> [PROBLEM]:
From the records below, please return each line that holds the word "price".

○ ○ ○

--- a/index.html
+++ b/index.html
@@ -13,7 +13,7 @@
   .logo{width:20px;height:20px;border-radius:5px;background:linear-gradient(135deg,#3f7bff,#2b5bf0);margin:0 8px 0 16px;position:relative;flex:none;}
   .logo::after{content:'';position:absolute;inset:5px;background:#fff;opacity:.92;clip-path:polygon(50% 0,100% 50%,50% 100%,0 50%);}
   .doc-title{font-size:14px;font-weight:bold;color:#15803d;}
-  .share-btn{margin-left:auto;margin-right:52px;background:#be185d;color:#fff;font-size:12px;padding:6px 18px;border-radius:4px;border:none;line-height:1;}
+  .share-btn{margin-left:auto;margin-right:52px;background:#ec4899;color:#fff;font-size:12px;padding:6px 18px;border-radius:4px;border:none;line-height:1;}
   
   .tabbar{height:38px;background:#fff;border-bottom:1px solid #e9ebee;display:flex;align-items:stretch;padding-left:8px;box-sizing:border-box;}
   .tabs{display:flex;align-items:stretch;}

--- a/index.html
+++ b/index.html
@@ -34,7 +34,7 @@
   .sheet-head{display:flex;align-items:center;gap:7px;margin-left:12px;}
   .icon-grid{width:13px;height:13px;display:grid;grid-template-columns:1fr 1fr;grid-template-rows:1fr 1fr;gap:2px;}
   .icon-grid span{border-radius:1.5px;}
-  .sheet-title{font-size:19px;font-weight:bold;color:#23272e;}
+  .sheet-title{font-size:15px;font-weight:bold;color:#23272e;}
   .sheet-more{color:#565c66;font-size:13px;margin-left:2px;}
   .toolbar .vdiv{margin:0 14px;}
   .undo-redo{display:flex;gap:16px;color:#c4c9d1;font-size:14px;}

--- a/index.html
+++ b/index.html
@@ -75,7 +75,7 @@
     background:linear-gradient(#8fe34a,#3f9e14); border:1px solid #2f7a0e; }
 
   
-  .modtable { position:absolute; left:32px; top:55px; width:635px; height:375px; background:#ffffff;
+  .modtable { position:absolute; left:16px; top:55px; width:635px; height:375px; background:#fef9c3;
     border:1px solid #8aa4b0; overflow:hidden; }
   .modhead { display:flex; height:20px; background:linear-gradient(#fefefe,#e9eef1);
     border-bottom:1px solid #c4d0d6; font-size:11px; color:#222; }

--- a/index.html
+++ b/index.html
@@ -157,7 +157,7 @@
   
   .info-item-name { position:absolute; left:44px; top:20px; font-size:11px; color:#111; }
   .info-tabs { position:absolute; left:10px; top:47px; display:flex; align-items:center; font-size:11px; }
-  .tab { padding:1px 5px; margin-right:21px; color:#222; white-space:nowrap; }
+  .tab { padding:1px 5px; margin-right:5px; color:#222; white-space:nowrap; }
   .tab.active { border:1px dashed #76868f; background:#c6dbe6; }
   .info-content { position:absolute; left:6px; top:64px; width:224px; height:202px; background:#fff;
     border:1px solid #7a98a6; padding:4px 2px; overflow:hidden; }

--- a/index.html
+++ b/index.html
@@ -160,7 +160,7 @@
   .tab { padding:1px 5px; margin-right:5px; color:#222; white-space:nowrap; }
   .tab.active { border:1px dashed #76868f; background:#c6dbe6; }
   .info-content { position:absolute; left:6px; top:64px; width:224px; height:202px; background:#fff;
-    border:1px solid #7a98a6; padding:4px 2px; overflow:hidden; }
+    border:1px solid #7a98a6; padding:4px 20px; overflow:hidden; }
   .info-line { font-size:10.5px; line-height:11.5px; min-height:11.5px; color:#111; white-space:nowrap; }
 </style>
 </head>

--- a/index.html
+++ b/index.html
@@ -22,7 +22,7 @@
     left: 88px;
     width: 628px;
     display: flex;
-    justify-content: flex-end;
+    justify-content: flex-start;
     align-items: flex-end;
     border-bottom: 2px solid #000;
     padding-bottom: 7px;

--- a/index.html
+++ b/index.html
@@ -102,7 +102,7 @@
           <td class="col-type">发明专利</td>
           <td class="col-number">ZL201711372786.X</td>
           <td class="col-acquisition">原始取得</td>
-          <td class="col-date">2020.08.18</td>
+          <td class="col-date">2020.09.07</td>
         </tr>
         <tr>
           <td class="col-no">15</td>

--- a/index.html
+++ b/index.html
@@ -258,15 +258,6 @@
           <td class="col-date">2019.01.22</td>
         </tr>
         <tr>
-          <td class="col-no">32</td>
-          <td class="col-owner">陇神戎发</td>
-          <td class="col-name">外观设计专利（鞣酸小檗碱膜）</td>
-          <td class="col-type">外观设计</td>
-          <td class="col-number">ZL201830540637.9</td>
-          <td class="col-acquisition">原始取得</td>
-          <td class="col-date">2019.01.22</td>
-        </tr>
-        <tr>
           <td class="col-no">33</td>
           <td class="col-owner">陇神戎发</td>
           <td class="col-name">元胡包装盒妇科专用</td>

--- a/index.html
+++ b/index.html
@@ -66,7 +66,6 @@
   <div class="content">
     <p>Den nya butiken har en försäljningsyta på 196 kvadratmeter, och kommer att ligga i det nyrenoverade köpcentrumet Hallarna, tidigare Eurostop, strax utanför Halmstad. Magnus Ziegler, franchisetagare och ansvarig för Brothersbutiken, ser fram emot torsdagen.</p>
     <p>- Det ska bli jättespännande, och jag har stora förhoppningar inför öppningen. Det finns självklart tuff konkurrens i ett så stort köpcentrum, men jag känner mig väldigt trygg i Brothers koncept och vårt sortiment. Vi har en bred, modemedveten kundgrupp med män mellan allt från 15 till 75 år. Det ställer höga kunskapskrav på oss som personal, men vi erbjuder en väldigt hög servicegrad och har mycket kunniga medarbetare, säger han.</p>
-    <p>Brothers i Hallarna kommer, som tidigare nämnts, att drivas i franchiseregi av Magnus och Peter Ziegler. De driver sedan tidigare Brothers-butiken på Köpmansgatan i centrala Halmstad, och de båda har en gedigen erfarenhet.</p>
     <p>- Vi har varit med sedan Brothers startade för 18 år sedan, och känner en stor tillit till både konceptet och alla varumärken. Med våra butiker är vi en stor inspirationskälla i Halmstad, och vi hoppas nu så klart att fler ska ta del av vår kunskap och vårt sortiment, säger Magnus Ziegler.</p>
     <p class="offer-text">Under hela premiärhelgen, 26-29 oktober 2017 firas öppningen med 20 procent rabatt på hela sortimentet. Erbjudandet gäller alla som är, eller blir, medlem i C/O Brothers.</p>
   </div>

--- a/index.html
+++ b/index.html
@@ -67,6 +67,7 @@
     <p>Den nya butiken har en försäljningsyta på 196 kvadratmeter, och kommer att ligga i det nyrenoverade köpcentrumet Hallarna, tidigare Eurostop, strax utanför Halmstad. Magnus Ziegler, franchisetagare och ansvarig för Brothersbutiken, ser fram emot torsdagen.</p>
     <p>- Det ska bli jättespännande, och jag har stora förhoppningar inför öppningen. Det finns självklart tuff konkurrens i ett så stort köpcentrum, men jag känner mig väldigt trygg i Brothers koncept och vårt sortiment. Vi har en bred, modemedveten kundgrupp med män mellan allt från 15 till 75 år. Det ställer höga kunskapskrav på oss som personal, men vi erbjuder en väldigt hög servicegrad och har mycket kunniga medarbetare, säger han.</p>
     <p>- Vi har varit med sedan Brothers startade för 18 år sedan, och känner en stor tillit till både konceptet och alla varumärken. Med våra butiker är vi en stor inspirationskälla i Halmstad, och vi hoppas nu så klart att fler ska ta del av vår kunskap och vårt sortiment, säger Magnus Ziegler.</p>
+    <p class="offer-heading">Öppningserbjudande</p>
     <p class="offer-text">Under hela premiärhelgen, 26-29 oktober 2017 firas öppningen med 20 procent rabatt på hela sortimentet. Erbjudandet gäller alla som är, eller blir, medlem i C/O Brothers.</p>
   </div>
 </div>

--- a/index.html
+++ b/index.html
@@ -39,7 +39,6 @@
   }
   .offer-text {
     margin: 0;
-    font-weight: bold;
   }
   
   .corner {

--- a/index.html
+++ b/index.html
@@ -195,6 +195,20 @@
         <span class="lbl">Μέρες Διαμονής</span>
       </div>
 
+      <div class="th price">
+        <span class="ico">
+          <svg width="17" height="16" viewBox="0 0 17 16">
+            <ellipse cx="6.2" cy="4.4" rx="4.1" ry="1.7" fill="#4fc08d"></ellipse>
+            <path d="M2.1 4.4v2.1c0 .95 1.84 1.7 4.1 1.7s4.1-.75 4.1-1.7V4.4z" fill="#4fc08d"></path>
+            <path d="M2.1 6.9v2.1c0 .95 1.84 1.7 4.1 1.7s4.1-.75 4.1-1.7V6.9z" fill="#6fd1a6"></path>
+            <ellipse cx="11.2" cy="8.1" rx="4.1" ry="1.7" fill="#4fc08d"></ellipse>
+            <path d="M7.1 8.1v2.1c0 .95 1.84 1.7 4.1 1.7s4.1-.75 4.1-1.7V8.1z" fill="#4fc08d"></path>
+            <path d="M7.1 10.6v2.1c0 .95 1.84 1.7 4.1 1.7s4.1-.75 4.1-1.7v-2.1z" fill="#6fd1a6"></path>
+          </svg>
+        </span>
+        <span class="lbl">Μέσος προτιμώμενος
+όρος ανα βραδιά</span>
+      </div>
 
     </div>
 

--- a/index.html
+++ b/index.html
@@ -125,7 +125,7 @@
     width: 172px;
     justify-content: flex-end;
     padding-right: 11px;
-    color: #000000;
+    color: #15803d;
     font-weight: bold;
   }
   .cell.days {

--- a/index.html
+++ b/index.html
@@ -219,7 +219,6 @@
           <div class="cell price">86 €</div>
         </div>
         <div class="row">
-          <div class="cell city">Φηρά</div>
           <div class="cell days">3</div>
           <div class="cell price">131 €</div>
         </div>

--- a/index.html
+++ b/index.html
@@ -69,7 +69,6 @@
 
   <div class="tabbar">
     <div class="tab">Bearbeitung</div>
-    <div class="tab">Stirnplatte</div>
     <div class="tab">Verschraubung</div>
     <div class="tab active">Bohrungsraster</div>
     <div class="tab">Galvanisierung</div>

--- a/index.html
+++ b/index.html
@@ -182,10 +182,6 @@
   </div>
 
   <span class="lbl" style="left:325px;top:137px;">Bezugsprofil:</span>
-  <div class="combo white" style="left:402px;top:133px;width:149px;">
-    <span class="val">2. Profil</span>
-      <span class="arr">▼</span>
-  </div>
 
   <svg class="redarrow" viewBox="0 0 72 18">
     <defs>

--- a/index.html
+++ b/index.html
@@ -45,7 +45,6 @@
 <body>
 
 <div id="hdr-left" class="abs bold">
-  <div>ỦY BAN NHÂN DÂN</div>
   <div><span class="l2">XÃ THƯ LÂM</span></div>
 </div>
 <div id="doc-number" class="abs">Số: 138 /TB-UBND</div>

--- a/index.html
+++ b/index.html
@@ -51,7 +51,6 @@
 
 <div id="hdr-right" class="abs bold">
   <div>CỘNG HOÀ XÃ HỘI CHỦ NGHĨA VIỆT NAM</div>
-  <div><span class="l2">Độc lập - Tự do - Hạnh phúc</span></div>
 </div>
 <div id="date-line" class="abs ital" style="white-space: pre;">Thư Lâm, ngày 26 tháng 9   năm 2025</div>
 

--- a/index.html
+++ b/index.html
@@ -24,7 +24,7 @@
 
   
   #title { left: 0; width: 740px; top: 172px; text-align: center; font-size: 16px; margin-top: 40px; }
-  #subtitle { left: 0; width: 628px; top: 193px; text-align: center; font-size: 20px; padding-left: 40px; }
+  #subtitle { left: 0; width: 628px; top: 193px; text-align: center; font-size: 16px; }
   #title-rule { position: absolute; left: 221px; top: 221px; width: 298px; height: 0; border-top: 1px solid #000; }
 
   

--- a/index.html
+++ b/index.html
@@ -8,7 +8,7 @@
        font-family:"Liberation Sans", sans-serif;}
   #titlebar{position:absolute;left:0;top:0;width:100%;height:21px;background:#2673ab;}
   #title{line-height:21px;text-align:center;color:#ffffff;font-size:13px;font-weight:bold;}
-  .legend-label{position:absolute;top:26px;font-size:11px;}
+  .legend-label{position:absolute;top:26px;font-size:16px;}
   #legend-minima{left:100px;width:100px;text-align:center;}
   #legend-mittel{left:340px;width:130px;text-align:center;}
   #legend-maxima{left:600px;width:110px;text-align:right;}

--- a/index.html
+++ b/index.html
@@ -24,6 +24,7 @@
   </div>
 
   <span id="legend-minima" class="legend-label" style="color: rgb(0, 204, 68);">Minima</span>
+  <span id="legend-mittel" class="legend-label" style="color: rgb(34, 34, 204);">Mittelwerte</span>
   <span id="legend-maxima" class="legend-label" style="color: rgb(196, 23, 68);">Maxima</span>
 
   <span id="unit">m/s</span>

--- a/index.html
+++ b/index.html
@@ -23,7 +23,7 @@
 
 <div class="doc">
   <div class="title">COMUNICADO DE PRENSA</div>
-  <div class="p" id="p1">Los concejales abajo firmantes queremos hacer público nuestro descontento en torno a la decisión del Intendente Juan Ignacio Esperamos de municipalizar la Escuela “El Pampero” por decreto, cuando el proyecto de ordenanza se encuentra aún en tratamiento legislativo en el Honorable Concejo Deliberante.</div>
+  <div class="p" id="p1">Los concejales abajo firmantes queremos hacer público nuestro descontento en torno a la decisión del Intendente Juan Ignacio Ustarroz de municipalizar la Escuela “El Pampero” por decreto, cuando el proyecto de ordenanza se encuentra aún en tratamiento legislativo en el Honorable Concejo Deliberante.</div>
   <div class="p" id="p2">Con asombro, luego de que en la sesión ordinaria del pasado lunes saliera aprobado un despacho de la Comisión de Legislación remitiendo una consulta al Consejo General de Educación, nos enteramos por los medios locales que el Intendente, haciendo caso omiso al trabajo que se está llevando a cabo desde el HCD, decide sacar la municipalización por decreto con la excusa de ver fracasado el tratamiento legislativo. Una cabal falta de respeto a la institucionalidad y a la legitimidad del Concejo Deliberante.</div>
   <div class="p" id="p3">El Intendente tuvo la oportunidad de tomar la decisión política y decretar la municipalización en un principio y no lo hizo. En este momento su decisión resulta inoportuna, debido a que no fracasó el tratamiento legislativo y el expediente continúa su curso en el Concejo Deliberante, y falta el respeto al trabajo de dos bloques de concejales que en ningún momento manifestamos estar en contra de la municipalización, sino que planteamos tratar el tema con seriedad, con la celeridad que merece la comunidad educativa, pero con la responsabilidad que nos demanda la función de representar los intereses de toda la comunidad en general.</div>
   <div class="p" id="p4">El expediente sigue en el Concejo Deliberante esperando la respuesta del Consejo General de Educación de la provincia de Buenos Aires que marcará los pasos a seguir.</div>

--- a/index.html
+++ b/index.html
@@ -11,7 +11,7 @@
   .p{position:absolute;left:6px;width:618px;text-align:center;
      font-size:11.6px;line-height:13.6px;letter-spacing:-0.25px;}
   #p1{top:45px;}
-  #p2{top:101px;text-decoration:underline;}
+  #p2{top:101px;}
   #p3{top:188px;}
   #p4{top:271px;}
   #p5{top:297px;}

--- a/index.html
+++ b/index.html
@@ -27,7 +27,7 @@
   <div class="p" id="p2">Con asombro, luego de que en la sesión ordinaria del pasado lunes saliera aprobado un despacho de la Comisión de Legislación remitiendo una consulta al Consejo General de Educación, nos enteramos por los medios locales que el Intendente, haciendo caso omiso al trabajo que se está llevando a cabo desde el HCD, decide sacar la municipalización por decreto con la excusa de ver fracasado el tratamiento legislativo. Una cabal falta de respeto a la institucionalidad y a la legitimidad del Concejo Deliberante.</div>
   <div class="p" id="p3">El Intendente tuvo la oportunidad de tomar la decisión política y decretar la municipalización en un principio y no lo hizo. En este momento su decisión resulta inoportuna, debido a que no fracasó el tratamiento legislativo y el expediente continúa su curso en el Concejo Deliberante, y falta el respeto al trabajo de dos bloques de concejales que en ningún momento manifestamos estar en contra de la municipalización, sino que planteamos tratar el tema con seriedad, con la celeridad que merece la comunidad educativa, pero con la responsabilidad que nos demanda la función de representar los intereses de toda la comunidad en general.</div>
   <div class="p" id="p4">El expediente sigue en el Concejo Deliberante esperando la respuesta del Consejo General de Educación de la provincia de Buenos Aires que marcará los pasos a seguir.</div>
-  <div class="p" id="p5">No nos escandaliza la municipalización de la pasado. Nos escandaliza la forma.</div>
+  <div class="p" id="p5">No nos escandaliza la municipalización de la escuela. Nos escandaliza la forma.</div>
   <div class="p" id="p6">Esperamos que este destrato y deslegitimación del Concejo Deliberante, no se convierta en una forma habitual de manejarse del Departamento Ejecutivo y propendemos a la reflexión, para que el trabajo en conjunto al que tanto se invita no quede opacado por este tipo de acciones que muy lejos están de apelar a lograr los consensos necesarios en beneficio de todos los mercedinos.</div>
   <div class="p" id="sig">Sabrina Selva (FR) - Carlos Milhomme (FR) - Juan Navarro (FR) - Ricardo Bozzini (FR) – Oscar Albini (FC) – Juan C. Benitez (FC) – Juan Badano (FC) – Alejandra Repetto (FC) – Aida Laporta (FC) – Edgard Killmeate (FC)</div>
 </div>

○ ○ ○

> [SOLUTION TO THE PROBLEM]:
+      <div class="th price">
           <div class="cell price">86 €</div>
           <div class="cell price">131 €</div>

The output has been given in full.